Click here to subscribe in iTunes; or, listen to the audio version below:
A coaching client recently asked me to help him increase his prices – ideally, without losing any of his current clients. During the past couple of weeks, I received about half a dozen requests from readers seeking similar advice. Obviously, this is a high-interest topic. Must be that time of year!
Raising your prices with prospective new clients is fairly easy. You just do it. In most cases, they won’t be aware that you used to charge less.
But increasing your prices with a current client is a bit more tricky. You want – and probably deserve – to earn more for your services. Yet, you don’t want the client to balk and start looking somewhere else.
So what’s the best way to go about it? Here are some ideas.
1. Don’t make a big deal out of it.
You don’t have to write a long email to clients explaining that you haven’t had a price increase in five years. (Poor you). You don’t have to justify it, apologize for it, or ask permission to do it.
Just let your clients know that your price will go up by x amount on such and such a date.
Your clients are used to occasional price increases by their suppliers and vendors. Chances are, they’re not going to be that surprised or perturbed by a reasonable bump in your rates – especially if you give them a few months notice.
And speaking of notice…
2. Give your clients lots of notice.
A price increase is easier to swallow if it’s a few months away.

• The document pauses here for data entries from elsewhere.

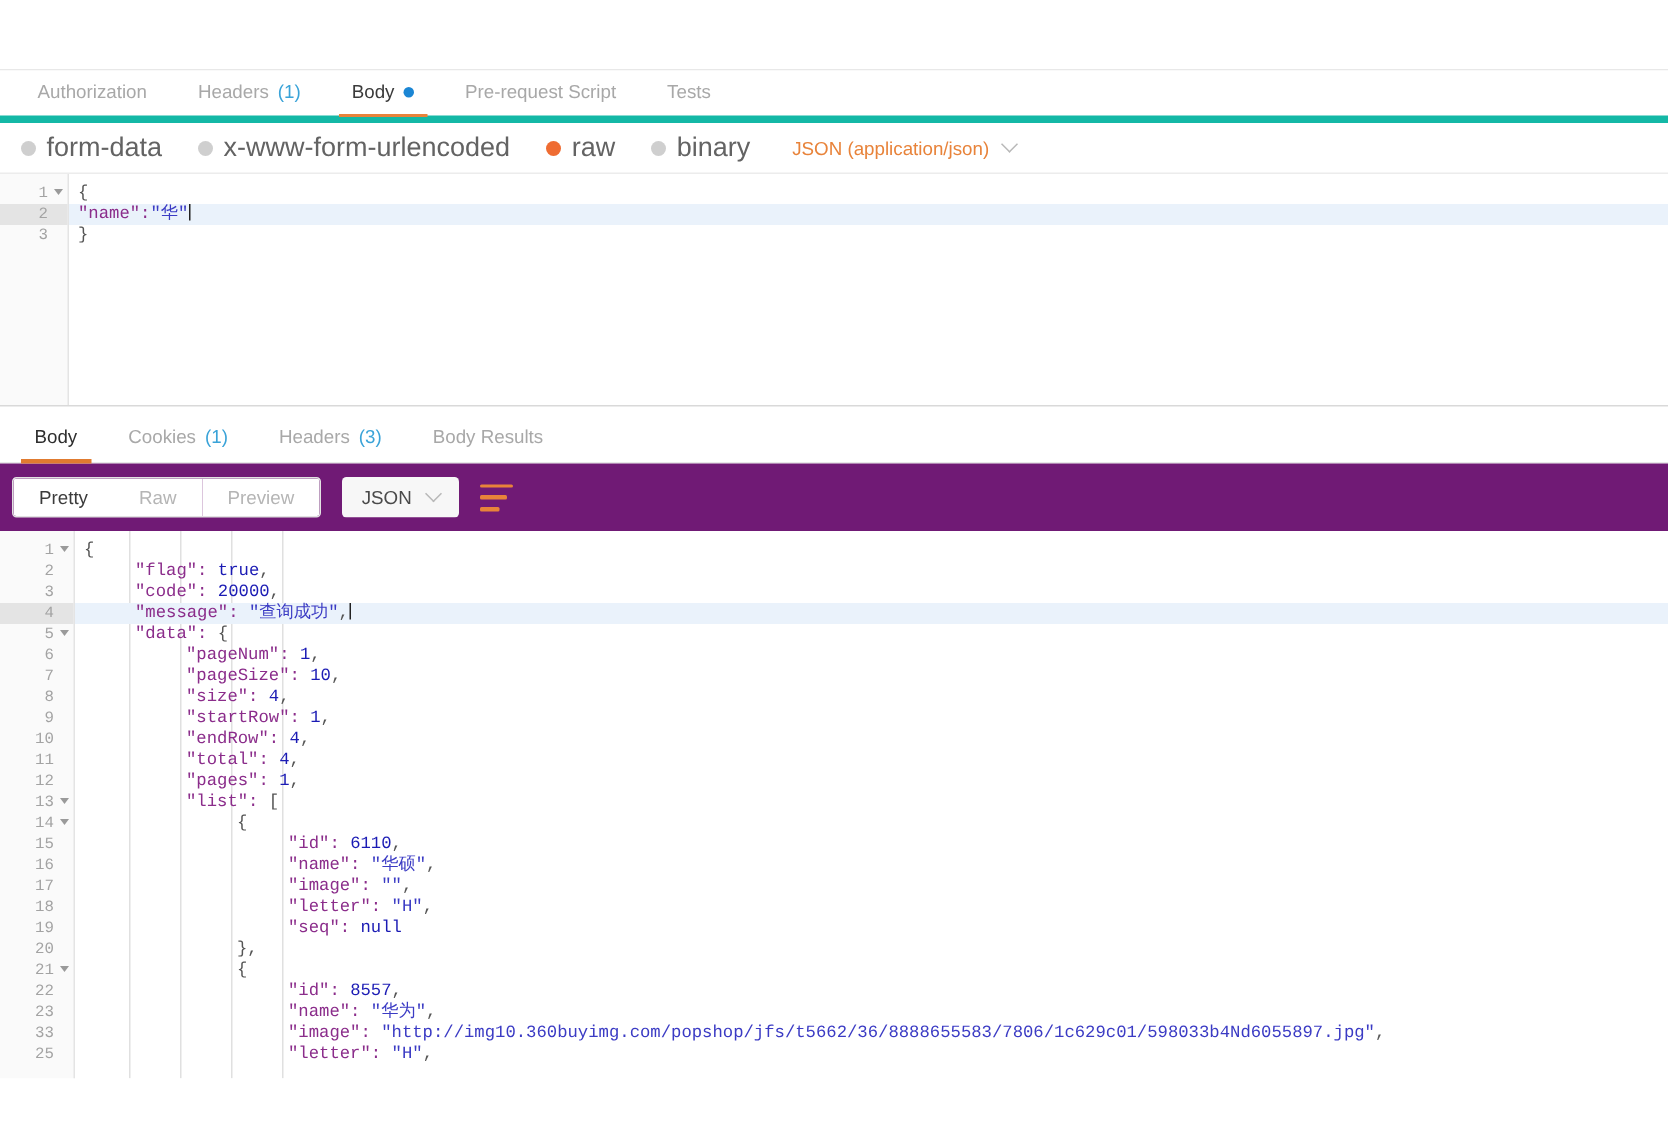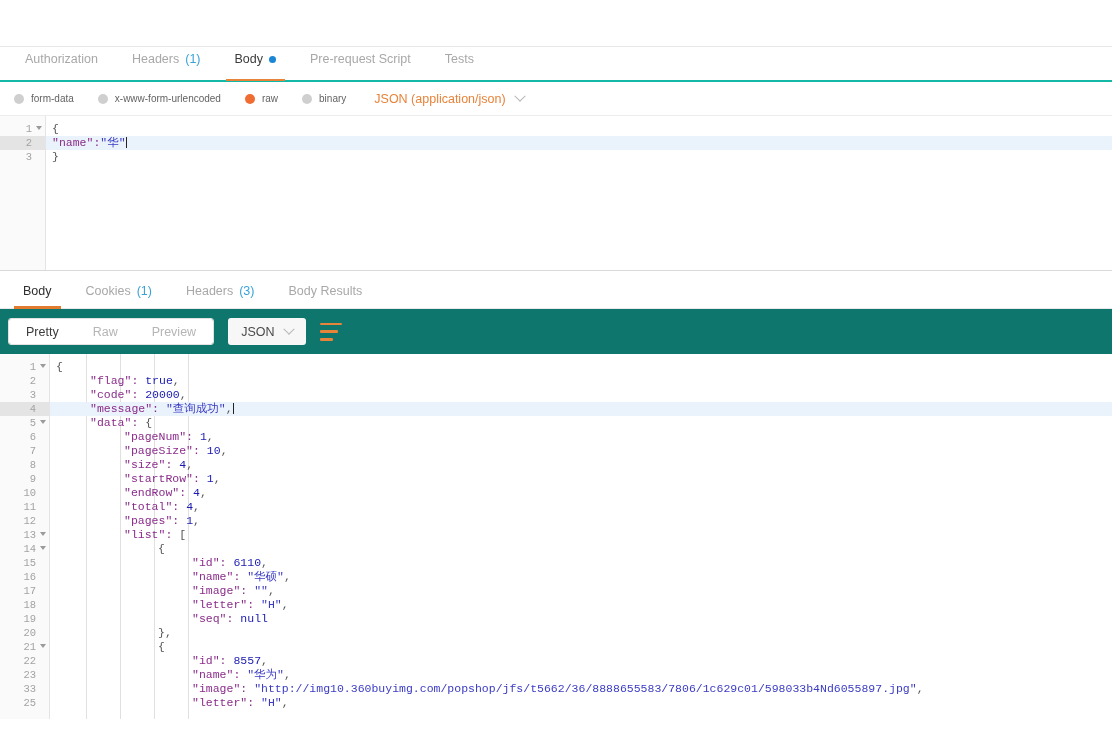"Authorization" .req-tabs { align-items: none -> flex-end; border-bottom: 2px solid #14b8a6 -> 5px solid #14b8a6 }
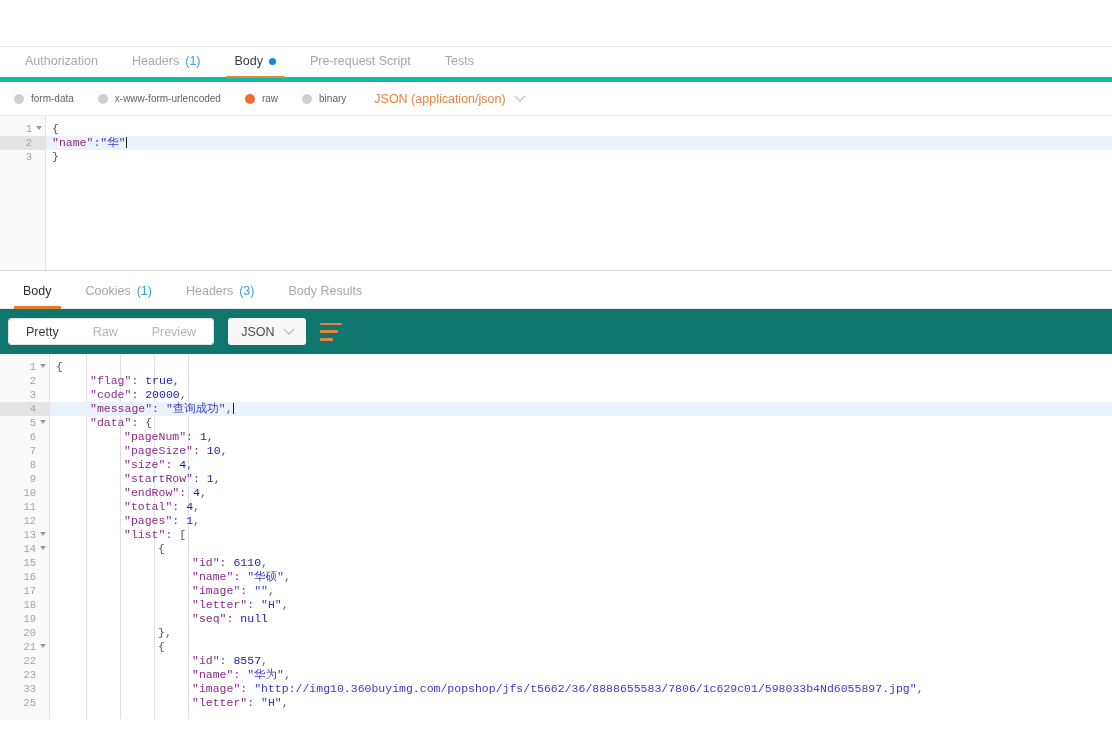"form-data" .radio-opt { font-size: 10px -> 18px }
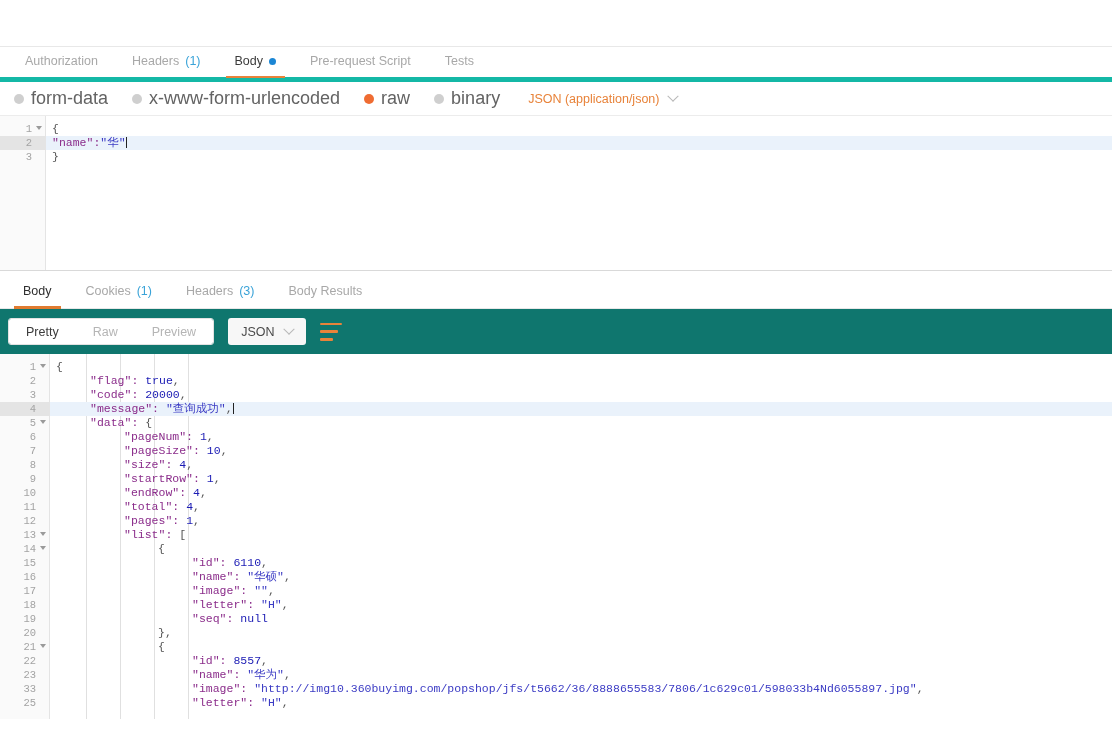"Pretty" .res-toolbar { background: #0f766e -> #701a75 }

Besides, your clients may have integrated your fee into budgets that have already been approved. If you hit them with an increase tomorrow, that may cause problems for them.
So plan ahead.
I suggest you give clients at least three months notice.
In addition, consider giving some an extension. If you plan to raise your fee from $1,000 to $1,200 on September 1st, for example, tell your best clients that you’ll keep their rates as is until January 1st – just because they’re such a valued client.
You should treat your best clients like gold anyway. This is just another way to do that.
3. Add more value.
Take a close look at the service you provide. Are there some simple ways you can improve it, so that you’re delivering more value to clients? If so, then you’ll have few, if any, problems charging more.
Say, for example, you offer a case study development service. Case studies are typically formatted as a 700-1000 word feature article. But that’s not the only way companies use case studies. What if you also included with your “case study package” a one page summary for salespeople to use? Plus a press release version? Plus a transcript of the customer interview, with good testimonial material highlighted?
That would add up to a lot of extra value for the client. Yet, only a bit more work for you.
So those are just some ways to raise your price without losing clients. Let me know if they help.
Keep in mind, however, that whenever you raise your rates, there’s always a risk that some clients may no longer be able to afford you. But is that such a bad thing? Losing a client – even a low-paying one – may hurt in the short term. But it does leave room for you to find a better, higher-paying client to fill that space.